I know it's foolish to have any kind of expectations regarding a hit-driven business. I've been down that road before. But there was something profoundly depressing to me about working for 4 years to gather a regular audience of 10 to 20. It had been that way for a couple of years, despite improving quality and doing everything that's supposed to encourage growth.
There were some other broadcasters I'd been watching who were "blowing up", pulling 50 to 300 concurrent viewers. A couple had running subscriber counts, so it made it very easy to conduct a little research through the VODs. Even these outwardly successful streams weren't pulling down wads of subscriptions, donations, or even chat interaction. I started to believe that the threshold for really making the broadcasts worthwhile had grown too high to surmount.

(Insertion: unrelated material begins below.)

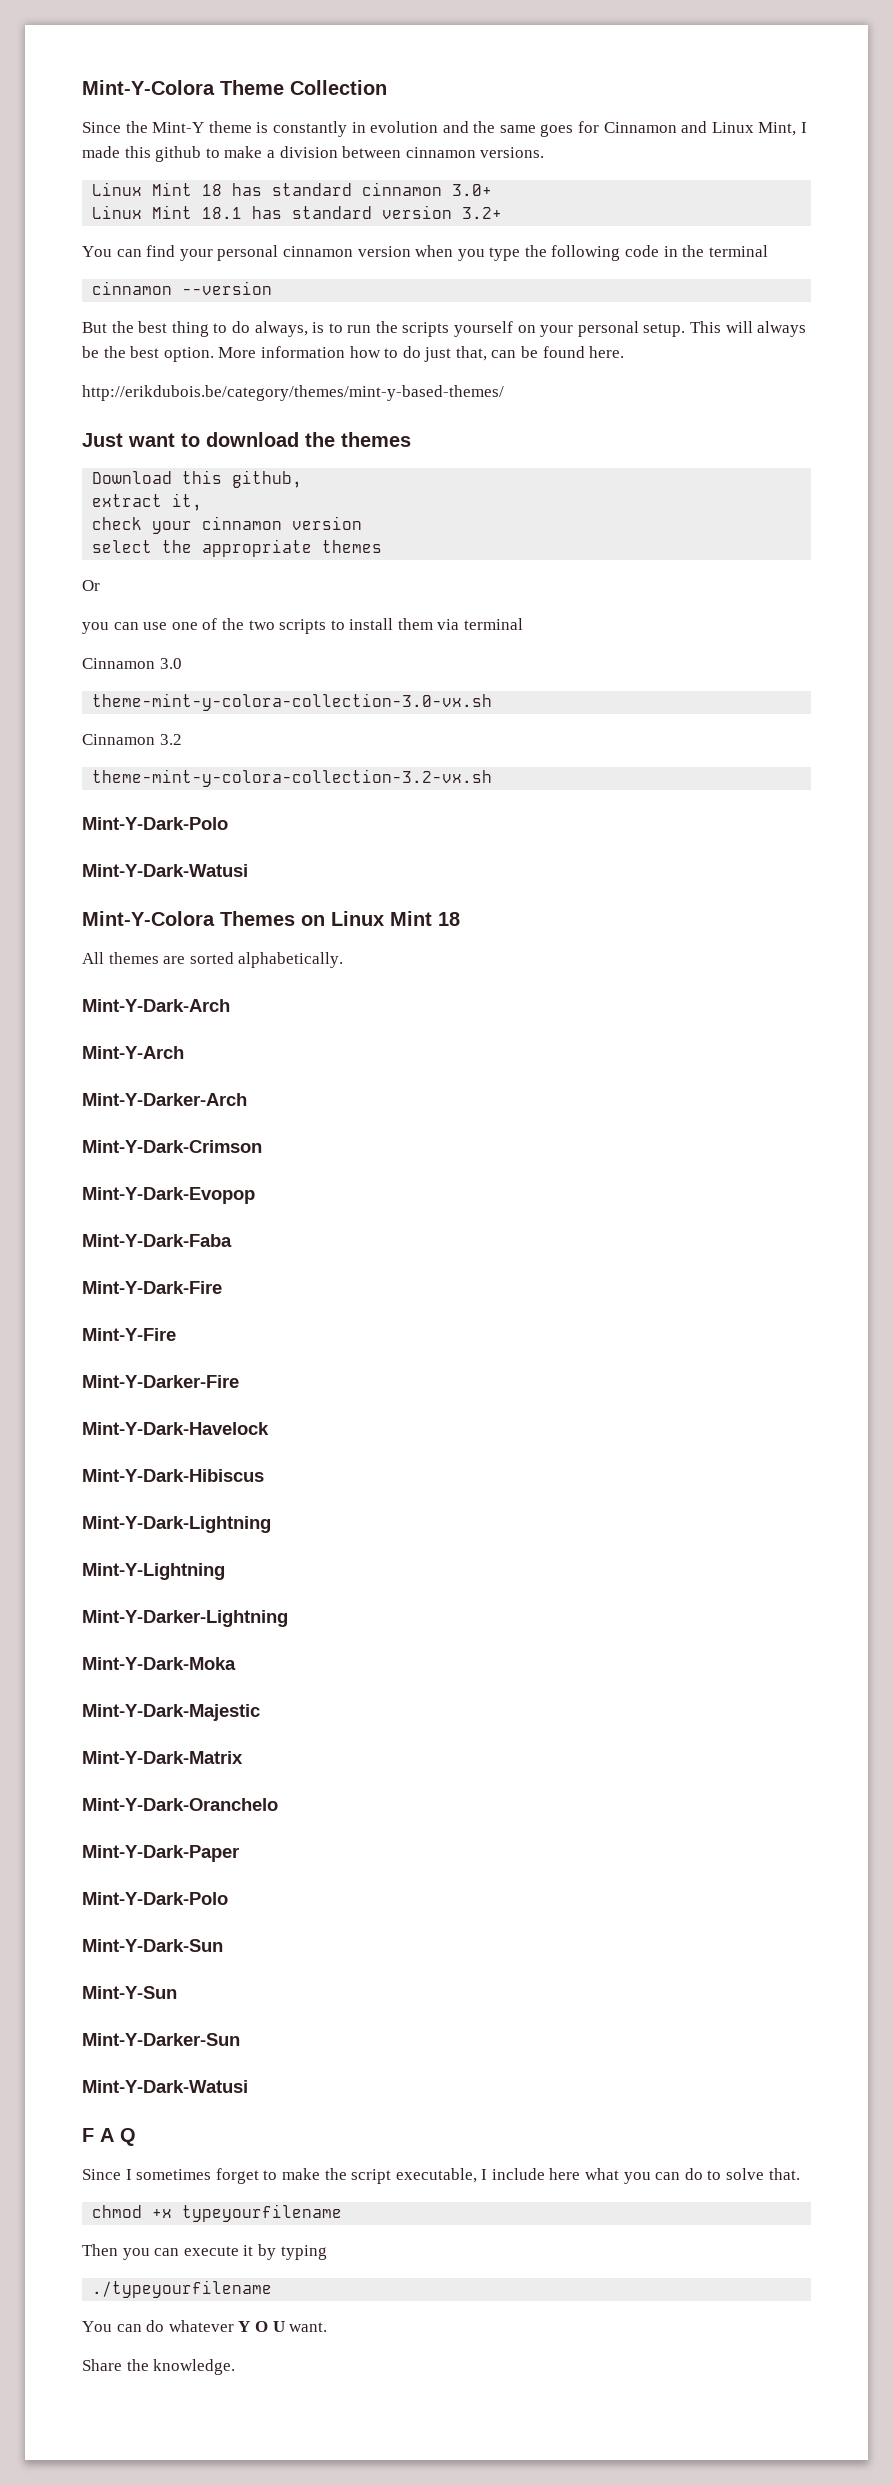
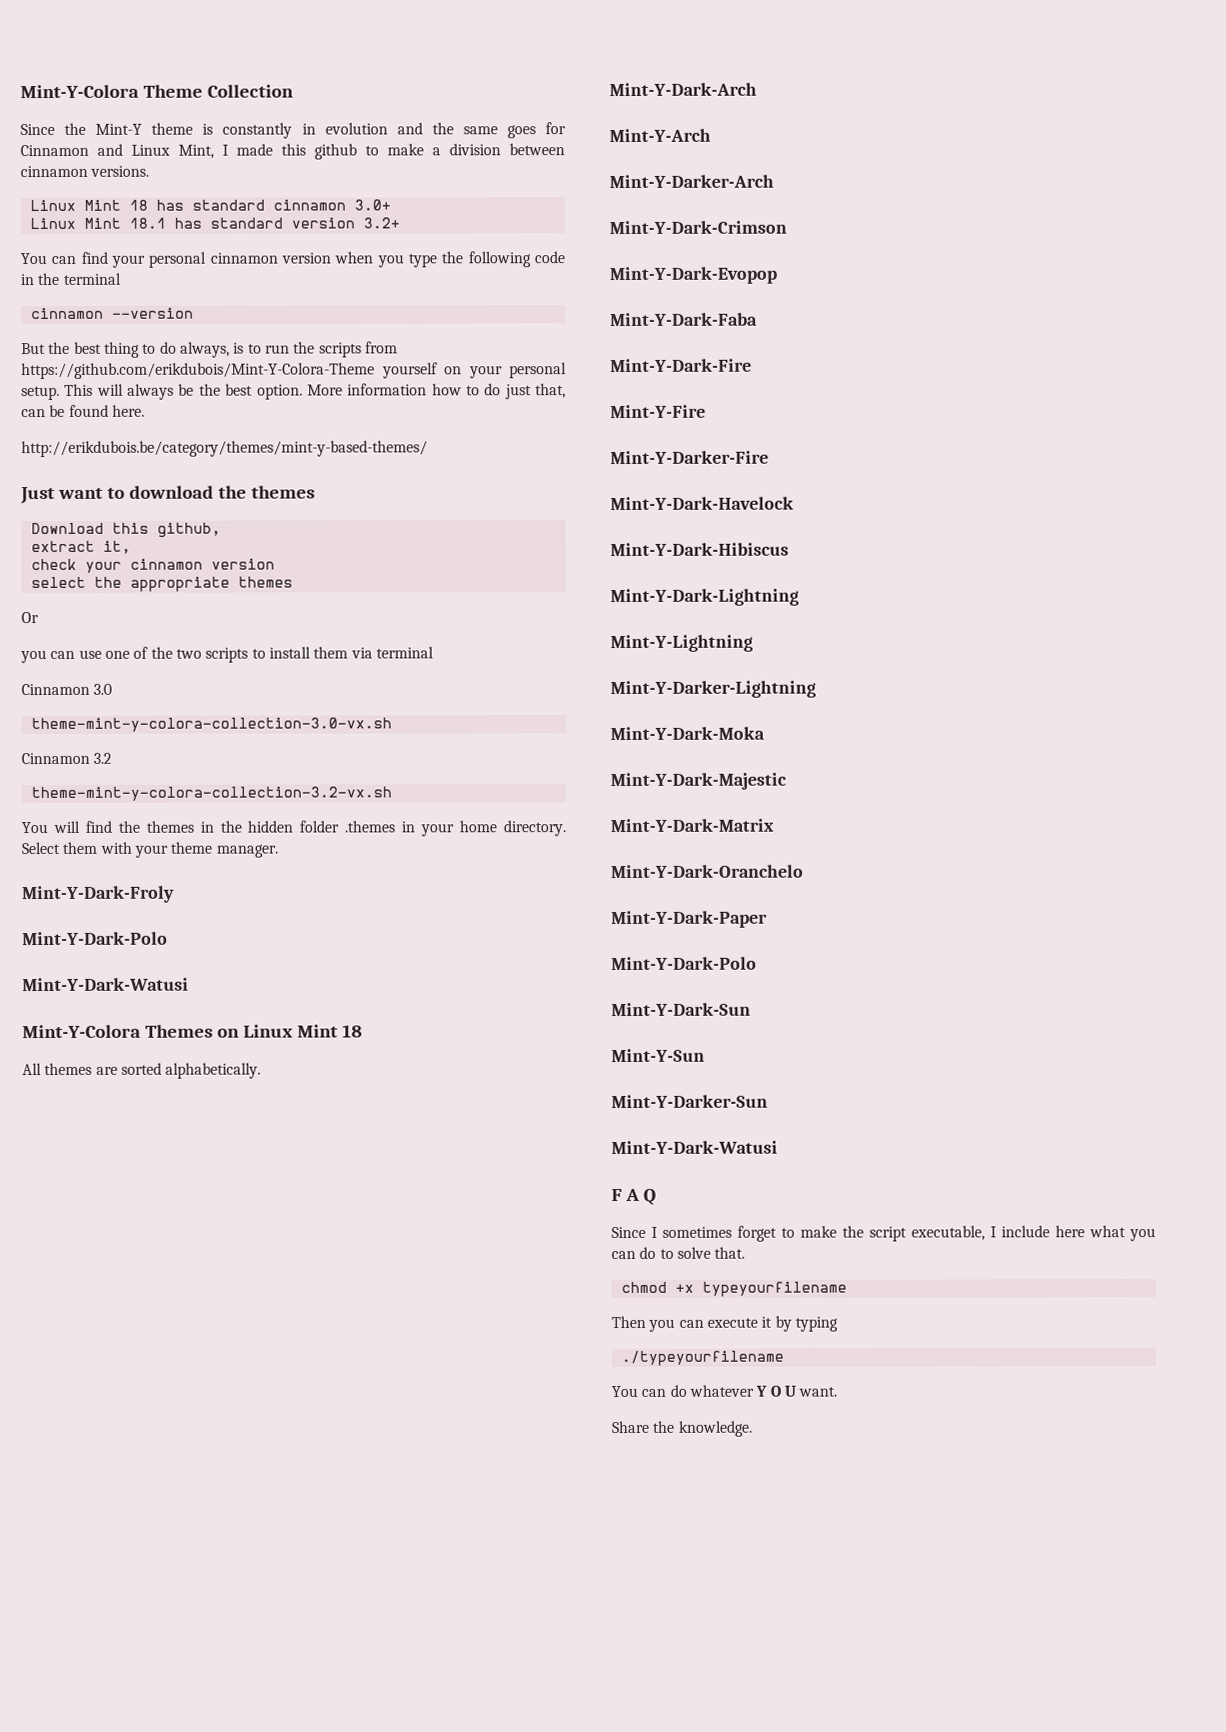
- But the best thing to do always, is to run the scripts yourself on your personal setup.
+ But the best thing to do always, is to run the scripts from https://github.com/erikdubois/Mint-Y-Colora-Theme yourself on your personal setup.
+ You will find the themes in the hidden folder .themes in your home directory. Select them with your theme manager.
+ Mint-Y-Dark-Froly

There were also a good number of folks the in Twitch social circle that expanded from Hammy's orbit to mine. These people were also chasing the "stream dream". I believe that the majority of people who livestream do so with at least a faint hope that they could blow it up into financially sustainable enterprise. As of this post, 3 of 10 have continued to maintain any sort of schedule, and only 1 of those is averaging over 20 viewers per stream.
Having not streamed for 4 months has given me a lot of perspective. It took more than a month to get over the urge to not play a videogame because I wasn't streaming. It felt like I would be wasting an opportunity to create content. Taken objectively, I was denying myself the pleasure of playing a game simply because I wouldn't be doing it for an audience. I sppoke with some former streamers, and I'm not alone in that feeling. Getting past that was great, though. Livestreaming a game takes away something from the experience.
Trying for success in any hit-driven business is like standing out in a thunderstorm and hoping you'll get struck by lightning. The thing is, there's literally millions of other people out in that same storm standing next to you. Some of them have spent years learning how to improve their chances of getting hit. Yet, at the end of the day, there's still only that miniscule chance that it'll happen. And I'm not talking about f-you money levels of success here. I'm just talking minimum wage kinda success.
And like any true, lottery-like windfall, it's going to happen to the ones who aren't even trying. Because these kinds of fates don't give a good gosh darn about who you are and what you've been doing.
At what point do you look at the metrics and realize that you're playing the lottery? You've been livestreaming on schedule, showing up on time—3, 4, 5 times a week—tweeting it out, using the hashtags, cross-pollinating on YouTube and TikTok and whatever other faucet your content can pour from, and the numbers just aren't going up. You're not growing "organically", whatever that means. You're praying for someone bigger than you to notice you, and send their own hard-won audience your way, so that you might sop up a few of the crumbs that decide to stay on the plate once the raid is over. You're playing the lottery, but not with money. You're gambling with time and your own mental well-being.
I should've quit after three months. Instead, I took nearly four years to come to the realization that all I really wanted to do was watch Doc.